» **Problem requirements**
If a line in the entries below contains the word "items", it counts; report how many such lines there are, and only that number.

● ● ● ● ●

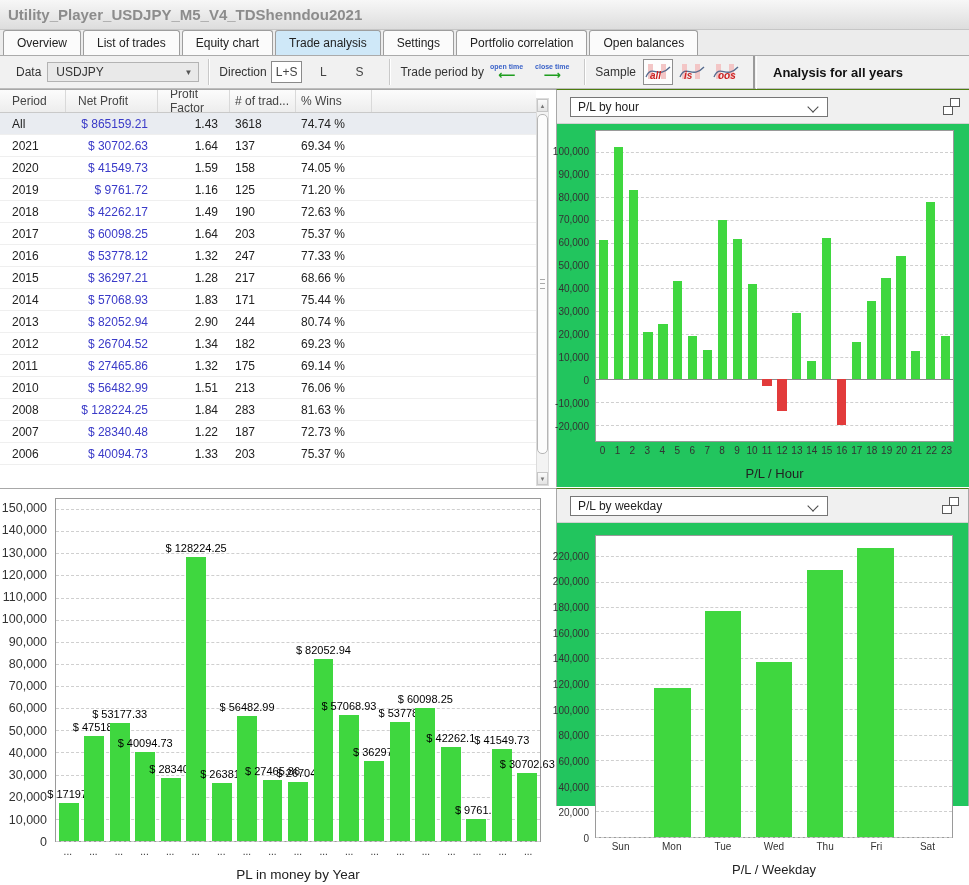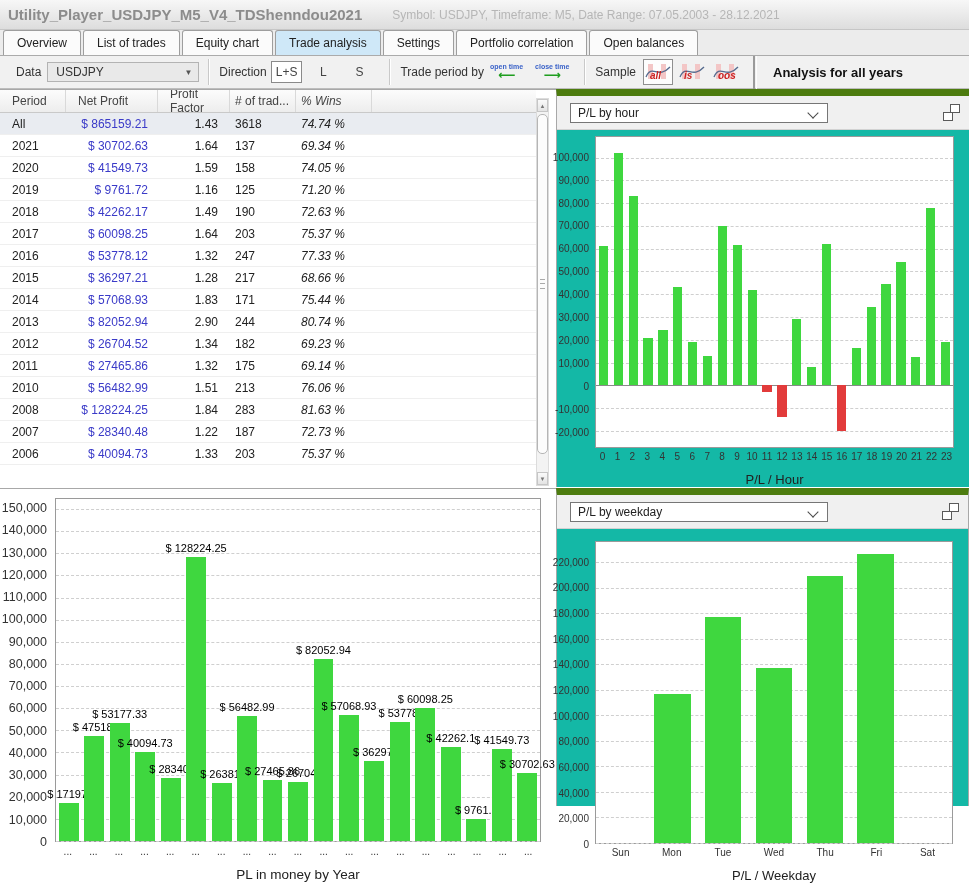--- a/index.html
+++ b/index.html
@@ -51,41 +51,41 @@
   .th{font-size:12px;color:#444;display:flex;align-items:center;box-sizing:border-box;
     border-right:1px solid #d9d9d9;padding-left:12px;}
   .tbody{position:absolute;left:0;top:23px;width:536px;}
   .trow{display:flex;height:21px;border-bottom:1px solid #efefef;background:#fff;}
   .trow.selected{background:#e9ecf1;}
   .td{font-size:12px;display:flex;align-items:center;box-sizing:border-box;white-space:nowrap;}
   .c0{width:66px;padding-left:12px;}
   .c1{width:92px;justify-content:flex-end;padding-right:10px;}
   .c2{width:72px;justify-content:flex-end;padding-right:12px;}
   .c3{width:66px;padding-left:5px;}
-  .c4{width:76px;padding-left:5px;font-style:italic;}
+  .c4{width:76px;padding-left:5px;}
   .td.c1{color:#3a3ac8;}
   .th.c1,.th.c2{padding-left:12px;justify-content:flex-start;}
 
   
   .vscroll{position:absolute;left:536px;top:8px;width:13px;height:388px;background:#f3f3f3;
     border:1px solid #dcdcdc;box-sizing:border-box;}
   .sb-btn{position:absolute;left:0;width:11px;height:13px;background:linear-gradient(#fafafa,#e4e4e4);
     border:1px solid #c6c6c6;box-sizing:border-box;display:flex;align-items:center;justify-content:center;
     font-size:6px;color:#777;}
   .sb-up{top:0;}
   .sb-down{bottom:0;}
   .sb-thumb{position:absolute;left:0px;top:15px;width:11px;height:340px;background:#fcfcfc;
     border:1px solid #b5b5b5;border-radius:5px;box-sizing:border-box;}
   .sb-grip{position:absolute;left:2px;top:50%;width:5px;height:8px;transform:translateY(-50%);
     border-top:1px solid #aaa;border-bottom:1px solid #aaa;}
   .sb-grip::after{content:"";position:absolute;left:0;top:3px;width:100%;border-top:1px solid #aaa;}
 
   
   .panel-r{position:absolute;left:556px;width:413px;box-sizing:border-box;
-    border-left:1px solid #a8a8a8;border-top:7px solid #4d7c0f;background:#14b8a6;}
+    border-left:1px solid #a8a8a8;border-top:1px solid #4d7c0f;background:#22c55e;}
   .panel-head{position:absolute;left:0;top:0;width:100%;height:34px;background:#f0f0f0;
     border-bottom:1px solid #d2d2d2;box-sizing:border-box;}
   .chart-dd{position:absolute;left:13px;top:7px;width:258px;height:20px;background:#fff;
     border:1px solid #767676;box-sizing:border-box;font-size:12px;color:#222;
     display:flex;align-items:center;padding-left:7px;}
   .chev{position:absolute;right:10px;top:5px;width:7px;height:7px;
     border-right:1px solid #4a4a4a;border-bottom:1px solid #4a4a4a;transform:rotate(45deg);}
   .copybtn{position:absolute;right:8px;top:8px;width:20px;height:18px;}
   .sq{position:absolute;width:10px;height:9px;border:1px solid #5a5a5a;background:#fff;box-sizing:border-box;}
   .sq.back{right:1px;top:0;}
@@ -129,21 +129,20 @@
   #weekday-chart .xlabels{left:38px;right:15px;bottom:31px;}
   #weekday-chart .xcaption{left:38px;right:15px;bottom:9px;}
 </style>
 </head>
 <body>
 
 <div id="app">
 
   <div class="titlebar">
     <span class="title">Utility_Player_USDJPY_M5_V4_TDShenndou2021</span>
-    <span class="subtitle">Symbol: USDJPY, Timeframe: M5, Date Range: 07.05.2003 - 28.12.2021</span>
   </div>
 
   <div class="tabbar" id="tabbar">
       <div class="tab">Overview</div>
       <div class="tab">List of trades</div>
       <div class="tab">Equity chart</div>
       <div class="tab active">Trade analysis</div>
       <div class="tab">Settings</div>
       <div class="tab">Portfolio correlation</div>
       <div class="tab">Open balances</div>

● ● ● ● ●

» **Exercise output**
4